When he broke his pinky this year, he missed only a few games, then he hit a home run the very day he returned. He is batting a baseball-best .500 going into tonight's game against Zito and the San Francisco Giants and is the first player to reach base safely twice in his first nine games of the season since Mike Cameron, then of the Mariners, in 2002. With a hit and two walks, he made it 10 on Friday night.
But a new contract isn't about the production. As one high-ranking Mets official once told me, Wright is "our Jeter.''
Wright sets a great example, he mans one of the hardest positions to fill and provides power, the disappearing skill. He never complained publicly about the previously ridiculous dimensions at Citi Field, though they surely hurt him. Now that the park will play straight up, they should expect the old Wright back.
The right deal to offer is obviously out there since the Nationals set that bar. While that figure may be a bit generous for Zimmerman, it makes sense for Wright. If it has to be a few dollars more, that's fine, too. Wright might have been hurt some last year but he's had far less injury history than Zimmerman.
It's so obvious the Mets should do this even Nationals manager Davey Johnson, the ex-Mets manager, took the opportunity of Zimmerman's signing to say the Mets ought to lock up Wright. Mets people believe Zimmerman was overpaid at $100 million, and one Mets person said he was annoyed at Johnson for butting in where he doesn't belong.
Never mind that Davey was correct. Wright is better statistically than Zimmerman, if only slightly. He has 185 home runs, 733 RBIs and a .302 career batting average compared to 129, 505 and .288 for Zimmerman. Zimmerman is a bit better than Wright (or anyone else, for that matter) with the glove while Wright's been a little more consistent with the arm. One thing where you'd favor Zimmerman is age; at 27, he's two years younger than Wright.

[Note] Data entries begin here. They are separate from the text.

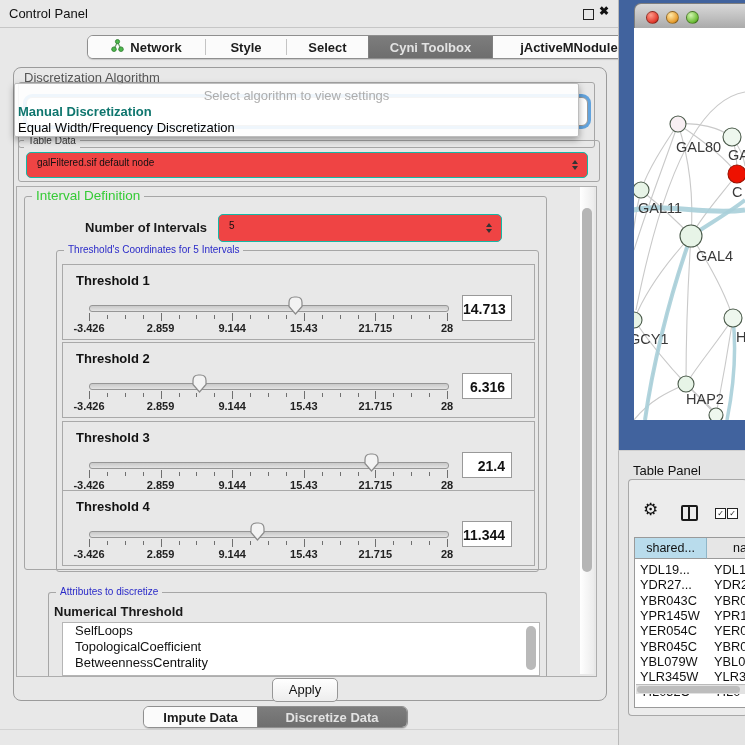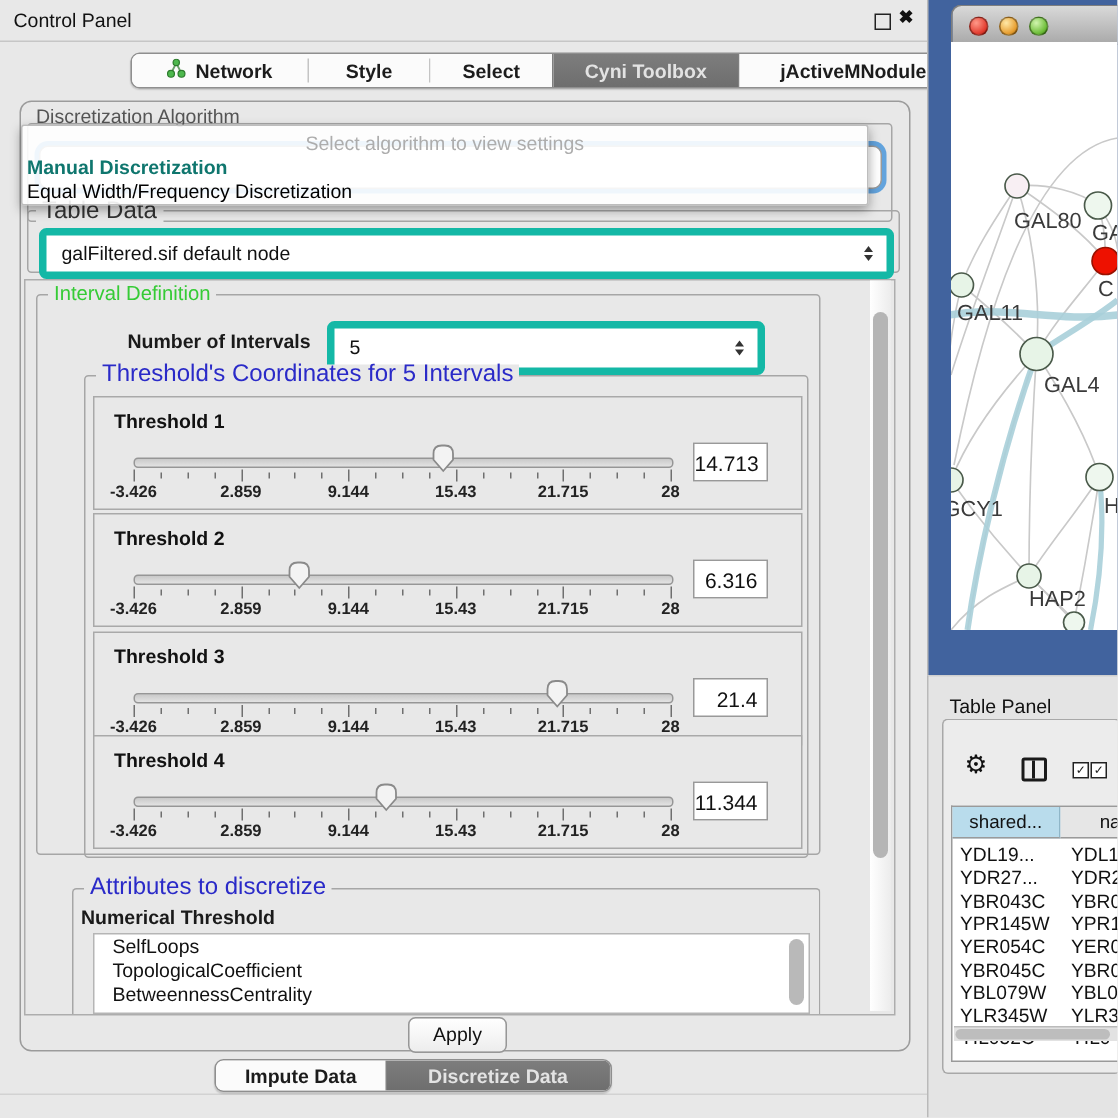--- a/index.html
+++ b/index.html
@@ -23,7 +23,7 @@
 
   
   .groupbox{border:1px solid #a6a6a6;border-radius:3px;}
-  .grouplabel{position:absolute;background:#e8e8e8;padding:0 4px;font-size:16px;line-height:14px;}
+  .grouplabel{position:absolute;background:#e8e8e8;padding:0 4px;font-size:10px;line-height:14px;}
   .green{color:#35cb35;} .blue{color:#2a2ac8;} .plain{color:#333;}
 
   

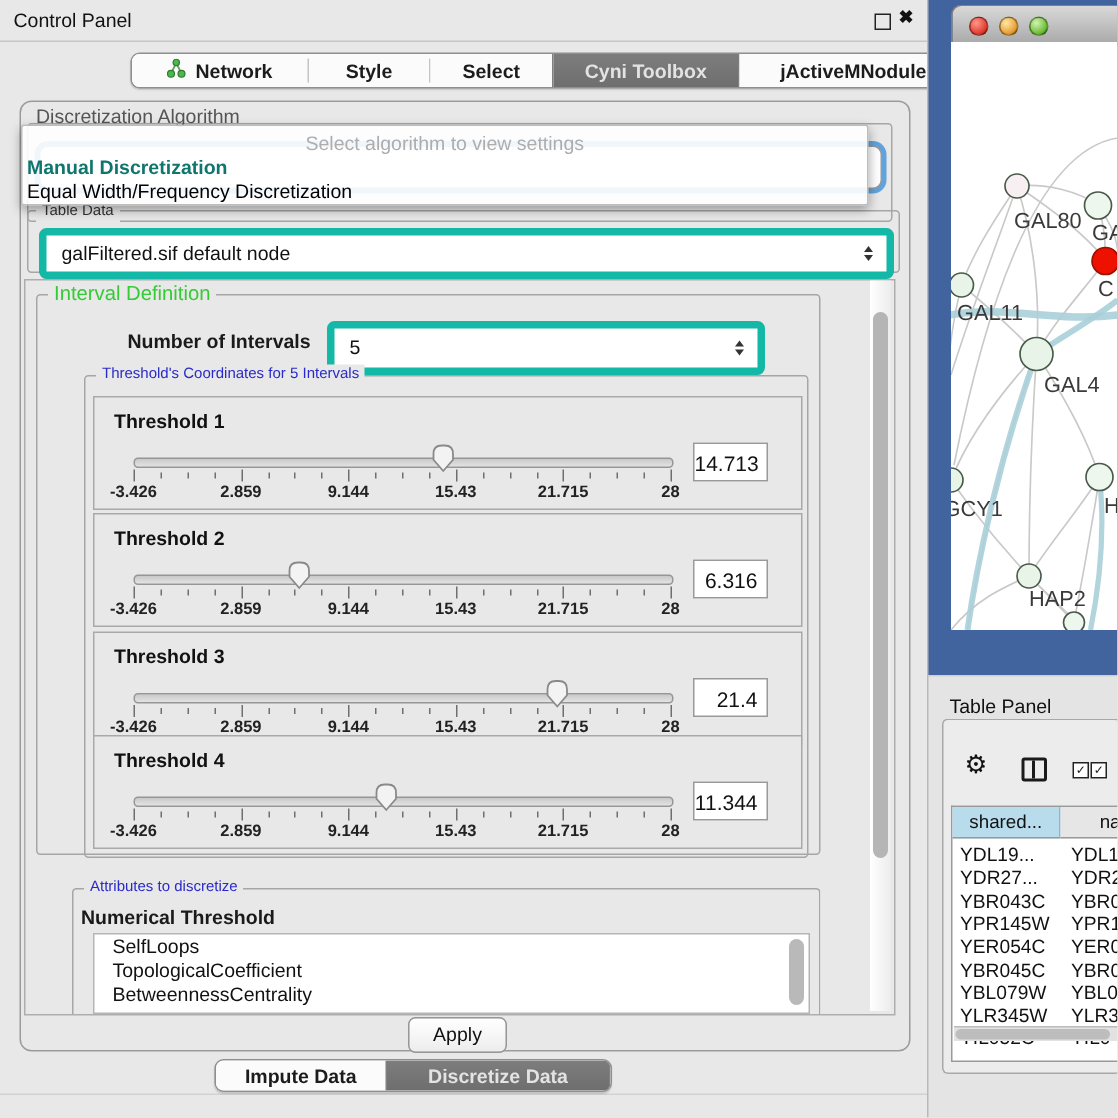--- a/index.html
+++ b/index.html
@@ -27,7 +27,7 @@
   .green{color:#35cb35;} .blue{color:#2a2ac8;} .plain{color:#333;}
 
   
-  .combo{background:#ffffff;border:5px solid #14b8a6;border-radius:5px;font-size:13px;color:#111;}
+  .combo{background:#ef4444;border:1px solid #14b8a6;border-radius:5px;font-size:10px;color:#111;}
   .combo .val{position:absolute;left:10px;top:4px;white-space:nowrap;}
   .arrows{position:absolute;right:9px;top:50%;transform:translateY(-50%);display:flex;flex-direction:column;gap:2px;}
   .arr-up{width:0;height:0;border-left:3.5px solid transparent;border-right:3.5px solid transparent;border-bottom:4.5px solid #333;}

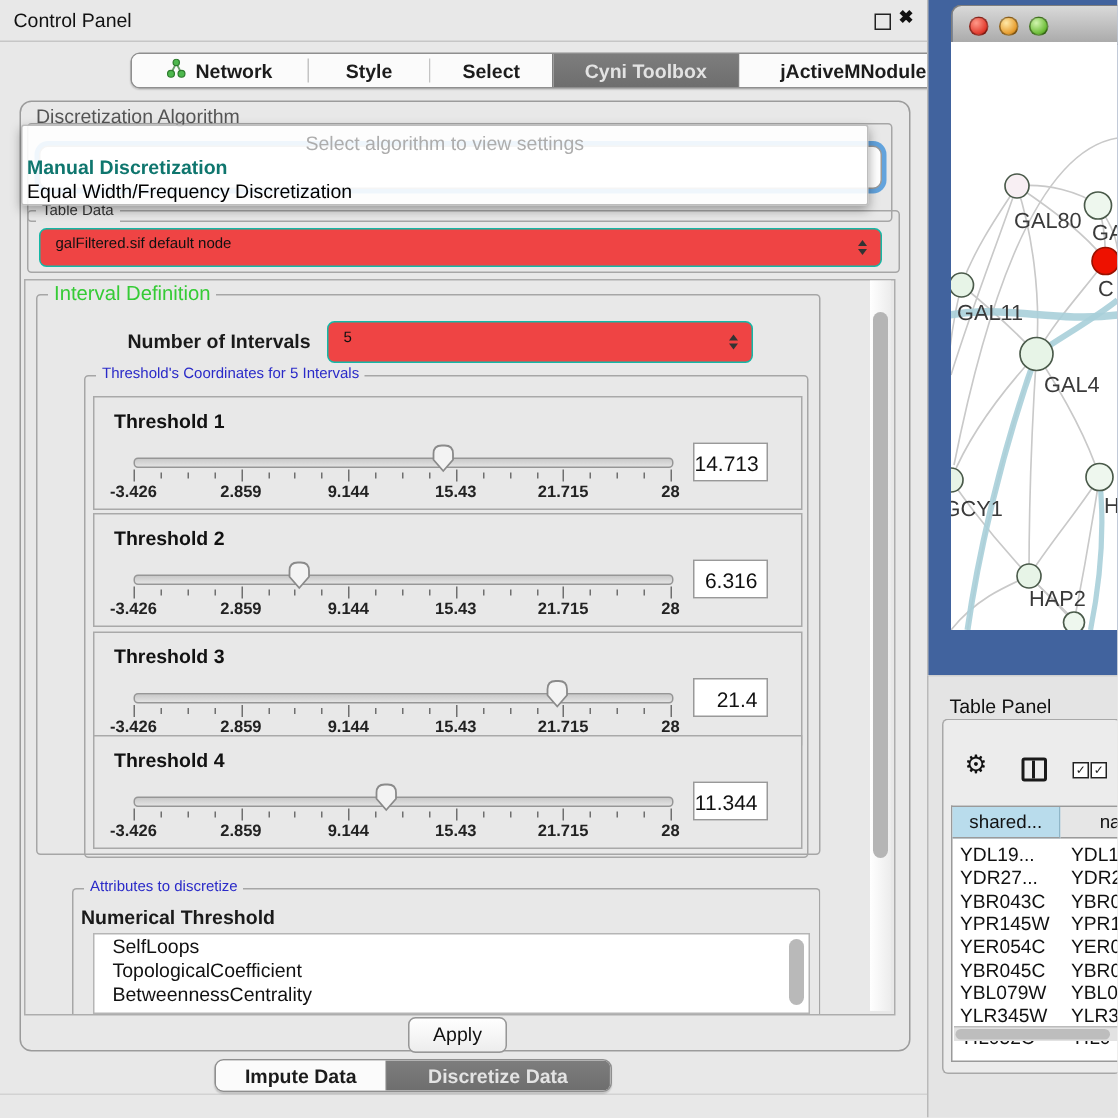--- a/index.html
+++ b/index.html
@@ -56,7 +56,7 @@
   .tick{position:absolute;width:1px;background:#6f6f6f;}
   .tick-lab{position:absolute;top:57px;width:60px;text-align:center;font-size:11px;font-weight:bold;color:#222;}
   .t-value{position:absolute;left:399px;top:30px;width:50px;height:26px;background:#fff;border:1px solid #999;
-           font-size:14px;color:#111;text-align:right;line-height:26px;padding-right:6px;box-sizing:border-box;}
+           font-size:14px;color:#111;text-align:right;line-height:26px;padding-right:6px;box-sizing:border-box;font-weight:bold;}
 
   
   .listbox{left:62px;top:622px;width:476px;height:52px;background:#fff;border:1px solid #b5b5b5;overflow:hidden;}

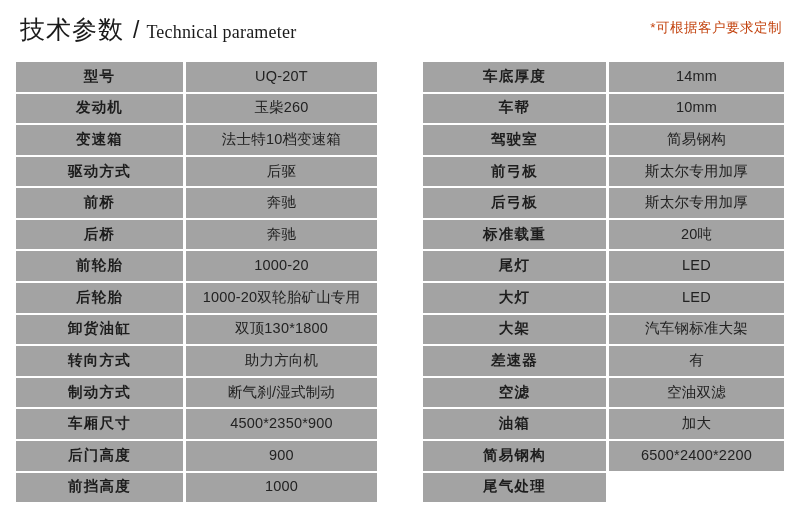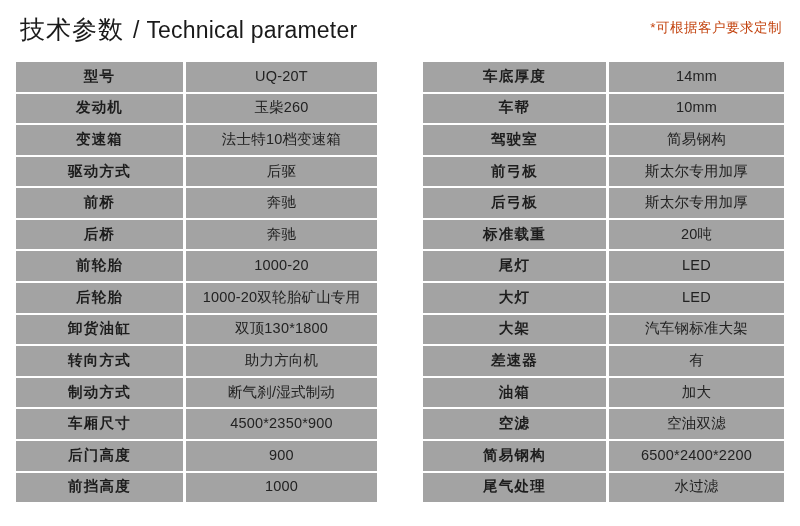--- a/index.html
+++ b/index.html
@@ -47,10 +47,11 @@
     margin: 0 7px 0 9px;
   }
   .title-en {
-    font-size: 23px;
+    font-size: 18px;
     font-weight: 400;
     color: #1a1a1a;
     letter-spacing: 0.2px;
+    font-family: Liberation Serif, serif;
   }
   .header-note {
     font-size: 13.5px;

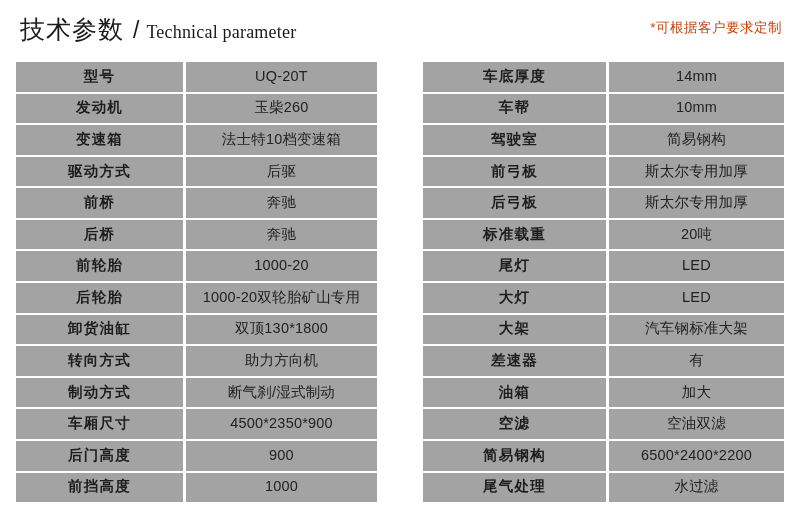--- a/index.html
+++ b/index.html
@@ -263,15 +263,15 @@
         <div class="cell-gap"></div>
         <div class="cell cell-value">有</div>
       </div>
+      <div class="spec-row stripe-gray">
+        <div class="cell cell-label">空滤</div>
+        <div class="cell-gap"></div>
+        <div class="cell cell-value">空油双滤</div>
+      </div>
       <div class="spec-row stripe-blue">
         <div class="cell cell-label">油箱</div>
         <div class="cell-gap"></div>
         <div class="cell cell-value">加大</div>
-      </div>
-      <div class="spec-row stripe-gray">
-        <div class="cell cell-label">空滤</div>
-        <div class="cell-gap"></div>
-        <div class="cell cell-value">空油双滤</div>
       </div>
       <div class="spec-row stripe-blue">
         <div class="cell cell-label">简易钢构</div>

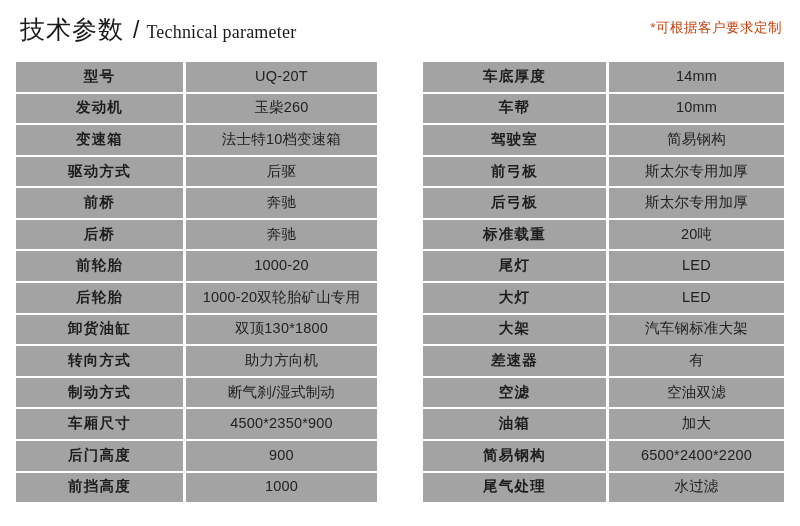--- a/index.html
+++ b/index.html
@@ -281,7 +281,6 @@
       <div class="spec-row stripe-gray">
         <div class="cell cell-label">尾气处理</div>
         <div class="cell-gap"></div>
-        <div class="cell cell-value">水过滤</div>
       </div>
     </div>
 </div>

I'd argue that the Mets should do it before the price goes up. With the new dimensions and his hot start, he might really take off this year. The Mets settled the Madoff situation equitably, they passed on Reyes and they have no good excuse not to give it a try with their franchise player.
Wright again demurs. "I've never been one to say that because Ryan Zimemrman gets this I should get this,'' Wright said. "This isn't a miorror. It's a business. The Washington Nationals and Ryan got on the same page.''
Wright is too polite to say it, but it's time the Mets at least opened that book.